Xavier Darcos souhaite remettre à l’honneur les récompenses scolaires et distribuer aux bacheliers une « médaille » (…de couleur différente selon la mention obtenue… les jeux olympiques étant passés par là !). Cela semble de bon sens ! La récompense n’a-t-elle pas toujours été considérée comme un support à toute éducation ? Certains nostalgiques doivent se souvenir des bons points ! Une action méritoire, une bonne réponse… et ils avaient droit à un bon point. Sans oublier qu’avec dix bons points ils obtenaient une image… et que dix images leur donnaient droit à des bonbons ! Cela n’encourageait-il pas les élèves à réussir, ne couronnait-on pas leur mérite ?

Des évidences faisant partie du bon sens… ou du sens commun ?

Tout d’abord, « la médaille aurait plus de signification que le seul diplôme de papier », comme l’a déclaré le ministre ? « Il faut vraiment n’avoir lu aucune des (nombreuses) études sur la question pour oser dire, sans rire, qu’une médaille a plus de signification qu’un diplôme. Et si cela correspond véritablement à la réalité des étudiants, c’est la preuve que notre système d’éducation les a bien abîmés. »[1]
De plus, beaucoup de parents ont jugée « bling-bling » l’intention de Xavier Darcos. Ce serait une décision de plus, faisant partie du folklore, une nouvelle manière de faire un peu de démagogie, en faisant appel à des souvenirs nostalgiques que nous a laissé notre ancienne école… en fait rien de bien grave !

Une mesure, seulement « bling-bling »… vraiment ?

Une certaine éthique

Faisons un détour du côté du mérite, si cher à notre président de la république.

J’ai toujours été frappé par le fait qu’un élève médiocre, qui faisait parfois des efforts mais ne réussissait pas (c’était mon cas !), ne méritait pas d’être récompensé… même s’il avait fait plus de travail qu’un autre élève, brillant, pour qui le devoir n’avait pas présenté grande difficulté.

Le mérite doit-il récompenser la réussite… ou l’effort ? Une réussite entraînant naturellement la valorisation, ne constitue-t-elle pas déjà, en elle-même, une récompense ? Et un élève de classe terminale qui réussit son baccalauréat a-t-il besoin d’une médaille ? « Au moins si elle était en chocolat » nous a dit une élève !

Mais, surtout, qui a le plus besoin d’être encouragé ? Quel est le mérite le plus louable ? Celui qui se complait dans la facilité ou celui qui fait appel à des efforts ? Qu’y a-t-il de plus important : le résultat brut… ou le travail fourni et tout le cheminement parcouru pour y parvenir, même si celui-ci n’est pas totalement satisfaisant ?

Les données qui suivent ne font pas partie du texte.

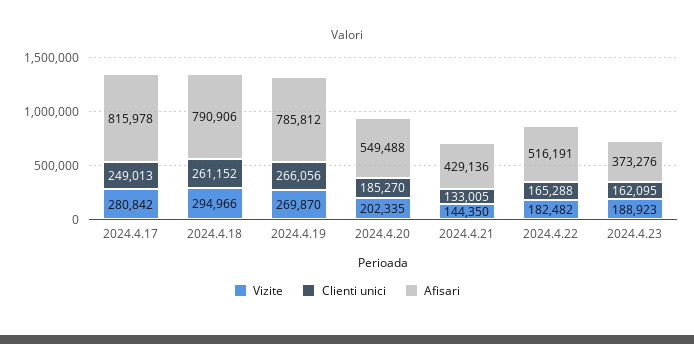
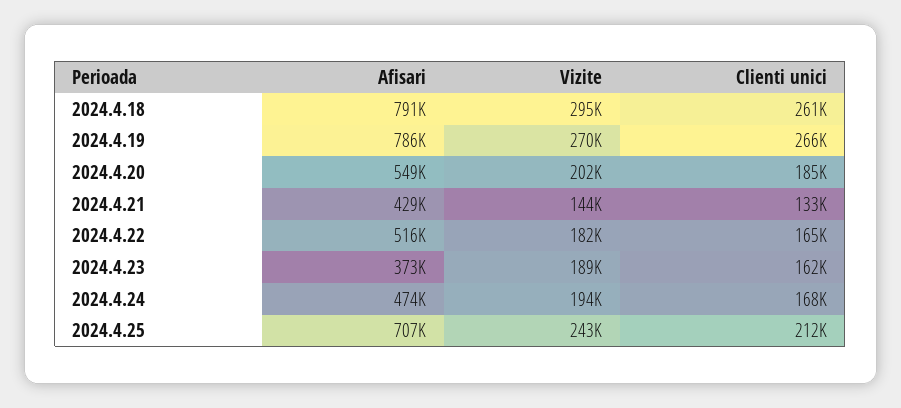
Vizite, 2024.4.17: 280842 -> none
Clienti unici, 2024.4.17: 249013 -> none
Afisari, 2024.4.17: 815978 -> none
Afisari, 2024.4.24: none -> 474000
Vizite, 2024.4.24: none -> 194000
Clienti unici, 2024.4.24: none -> 168000
Afisari, 2024.4.25: none -> 707000
Vizite, 2024.4.25: none -> 243000
Clienti unici, 2024.4.25: none -> 212000

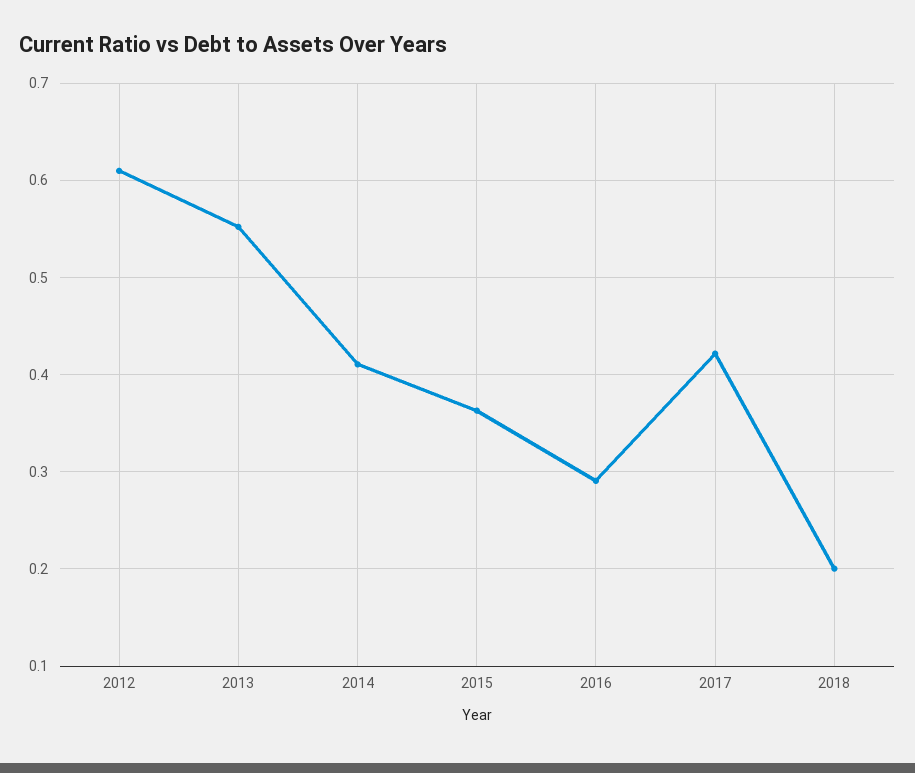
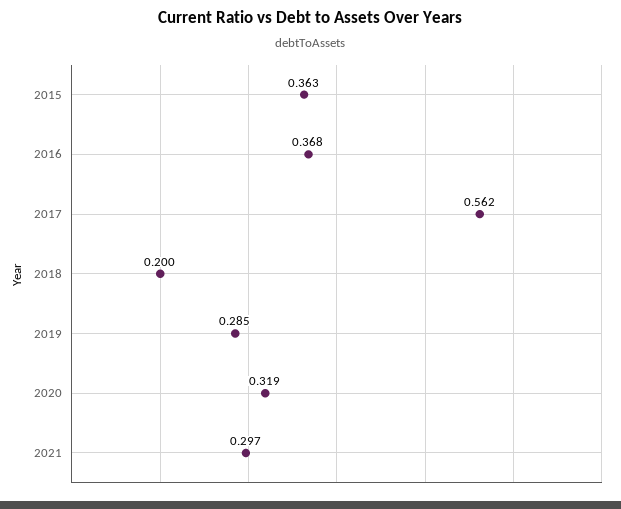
2012: 0.61 -> none
2013: 0.55 -> none
2014: 0.41 -> none
2016: 0.29 -> 0.368
2017: 0.42 -> 0.562
2019: none -> 0.285
2020: none -> 0.319
2021: none -> 0.297

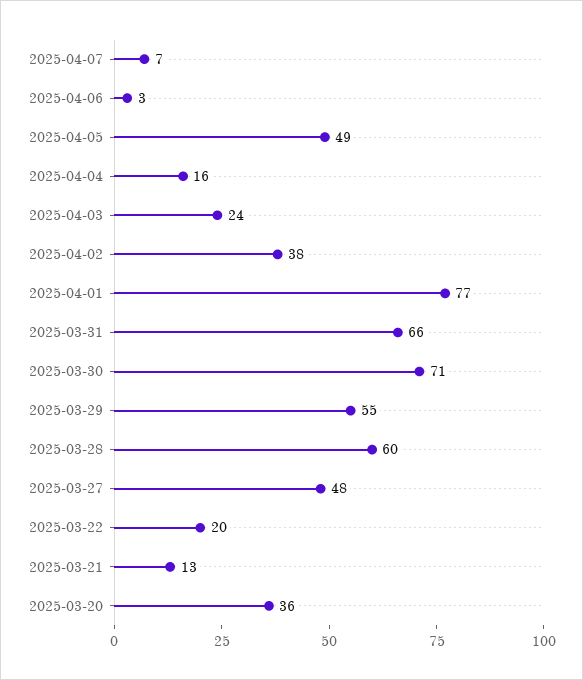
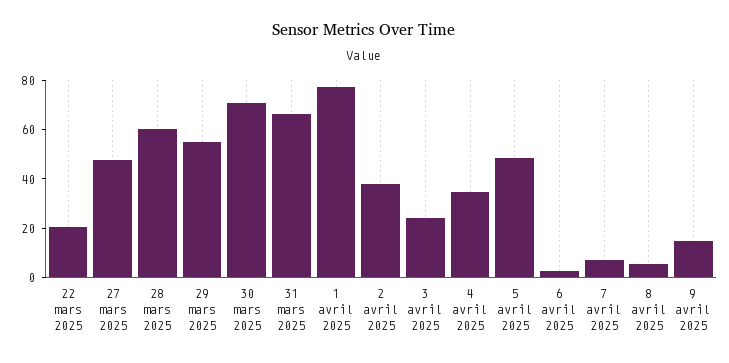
2025-04-04: 16 -> 35
2025-03-21: 13 -> none
2025-03-20: 36 -> none
8 avril 2025: none -> 5
9 avril 2025: none -> 15

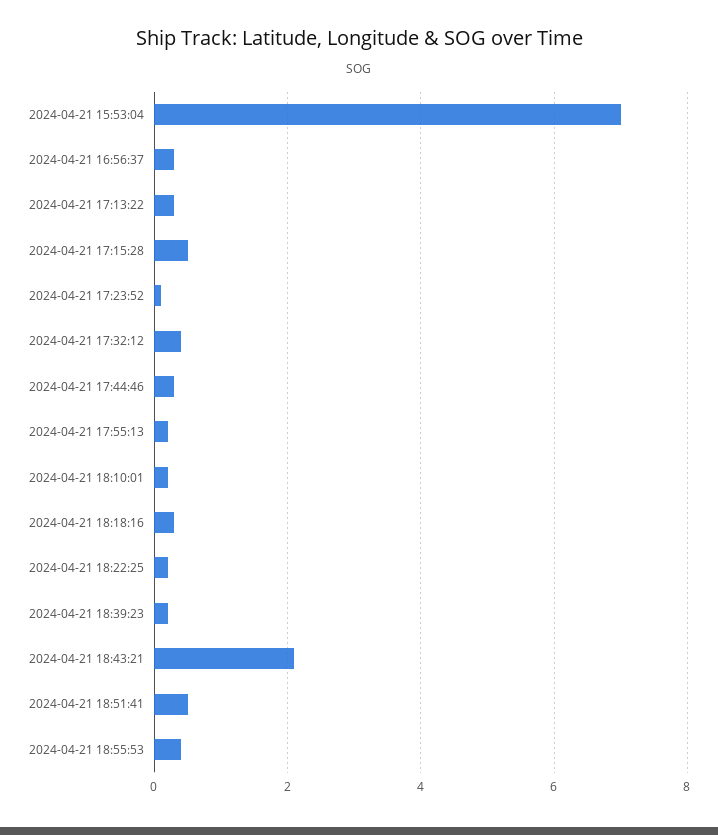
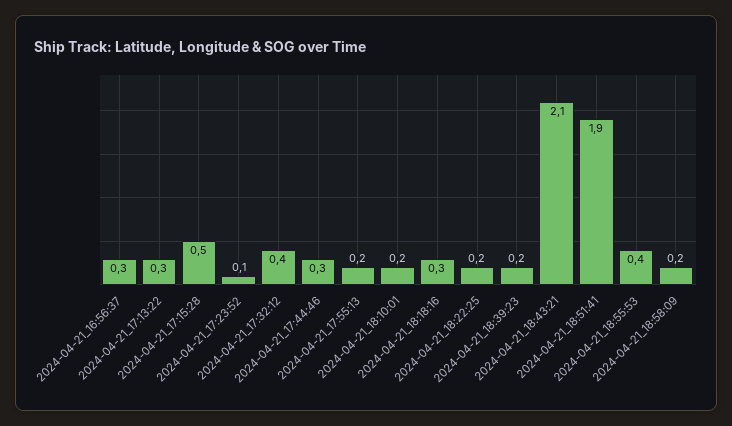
2024-04-21 15:53:04: 7 -> none
2024-04-21 18:51:41: 0.5 -> 1.9
2024-04-21_18:58:09: none -> 0.2

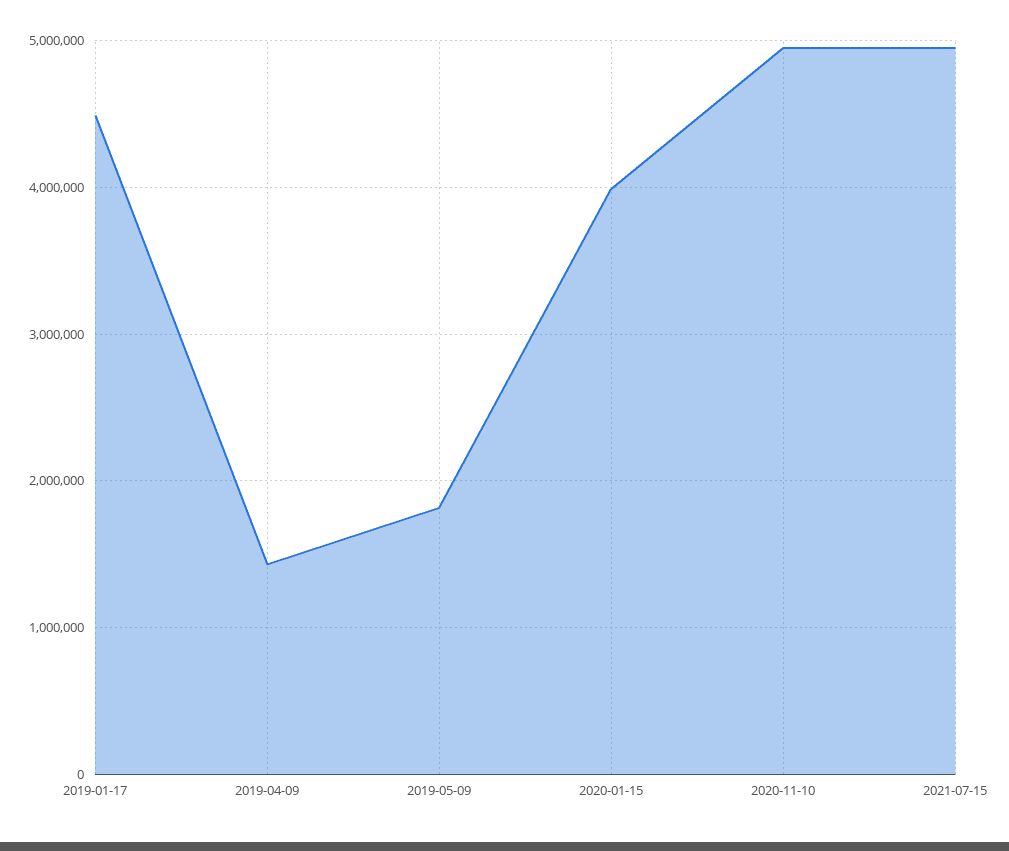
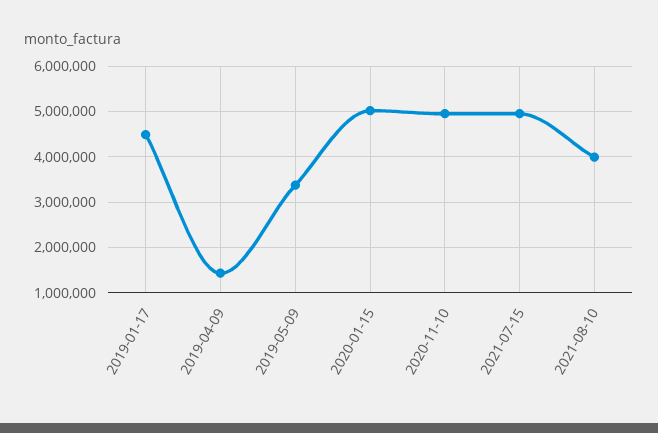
2019-05-09: 1800000 -> 3400000
2020-01-15: 4000000 -> 5000000
2021-08-10: none -> 4000000

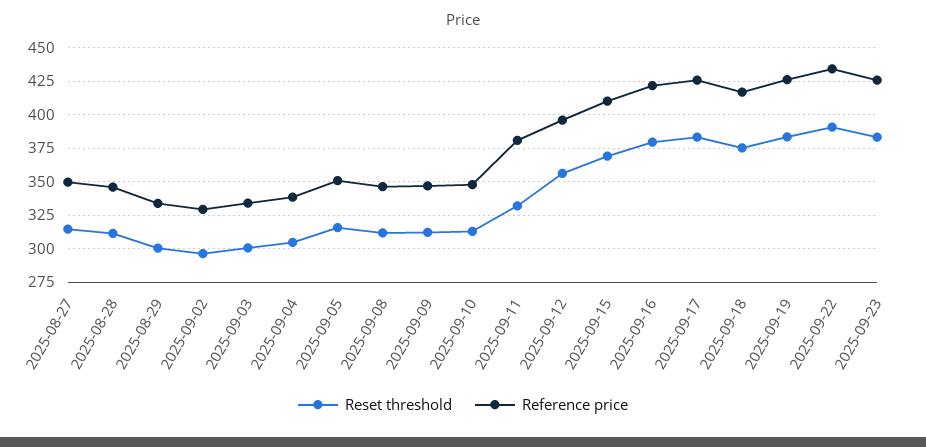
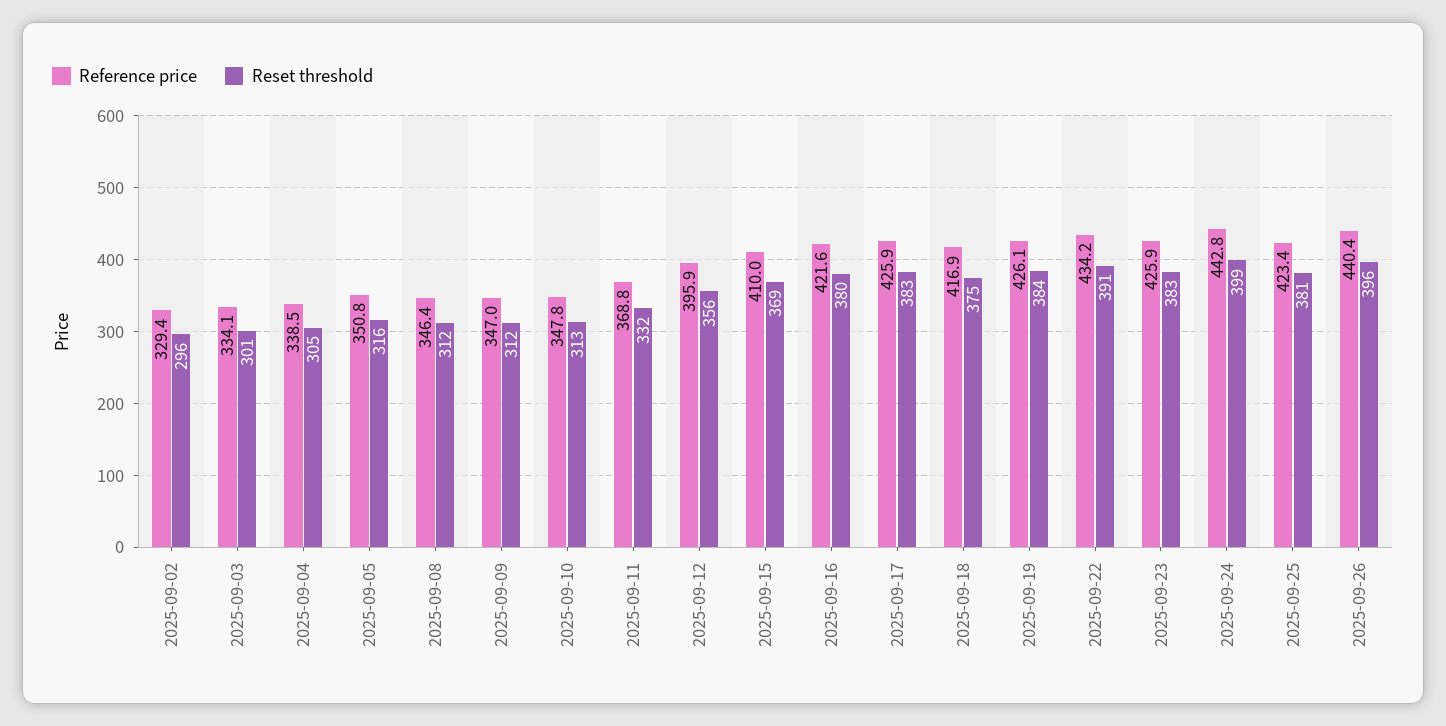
Reset threshold, 2025-08-27: 315 -> none
Reference price, 2025-08-27: 350 -> none
Reset threshold, 2025-08-28: 310 -> none
Reference price, 2025-08-28: 345 -> none
Reset threshold, 2025-08-29: 300 -> none
Reference price, 2025-08-29: 335 -> none
Reference price, 2025-09-11: 380 -> 368.8
Reference price, 2025-09-24: none -> 442.8
Reset threshold, 2025-09-24: none -> 399
Reference price, 2025-09-25: none -> 423.4
Reset threshold, 2025-09-25: none -> 381
Reference price, 2025-09-26: none -> 440.4
Reset threshold, 2025-09-26: none -> 396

Les récompenses ne vont-elles pas, une fois de plus, mettre en jeu et valoriser la compétition ? Celle-ci n’est-elle pas déjà suffisamment exacerbée dans notre environnement économique et social ? Pour tendre vers l’égalité et la fraternité, inscrites sur les frontons de nos mairies, ne faut-il pas remplacer la compétition par l’émulation ? Doit-on inciter les élèves à se mesurer aux autres, pour les dépasser, plutôt que de se mesurer à soi-même pour se surpasser ? On nous demande de plus en plus de « produire une élite », de rendre les élèves plus compétitifs… Mais, en même temps, quel futur citoyen les textes officiels nous demandent-ils de construire ? N’y a-t-il pas antinomie ? Et, lorsqu’on regarde les choses d’un peu plus près, aujourd’hui, la réalisation d’un travail, ou la réussite à un examen, reposent-elles sur le seul mérite de la personne ou aussi sur la situation, la chance… les autres ?

Valoriser le mérite et la compétition, c’est développer l’obéissance et la dépendance, c’est inciter à entrer dans une docilité volontaire qui oblige à se plier pour obtenir des récompenses, c’est favoriser l’envie de briller par rapport aux autres et, quand on ne réussit pas, c’est empêcher de se construire une certaine confiance en soi indispensable pour apprendre et devenir un futur citoyen autonome et responsable.

De plus, on sait que notre culture pédagogique est construite sur une pédagogie de l’échec (100 mots d’une dictée, 10 « fautes », 2 points par faute cela fait 0 sur 20… Et les 90 mots justes ?). Des fautes, toujours des fautes ! L’enseignement traditionnel assimile faute et erreur. Une erreur est un constat, une faute est un jugement négatif sur l’erreur. Et on sait maintenant que l’erreur doit avoir un statut positif dans les apprentissages. « Que l’on me donne une erreur féconde, pleine de graines, prête à éclater sous l’effet de ses propres corrections. Vous pouvez garder pour vous votre stérile vérité. »[2] Ne suffirait-il pas de constater l’erreur et de la renvoyer en miroir afin que l’élève en prenne conscience et puisse agir pour la rectifier ? Faut-il systématiquement la juger ?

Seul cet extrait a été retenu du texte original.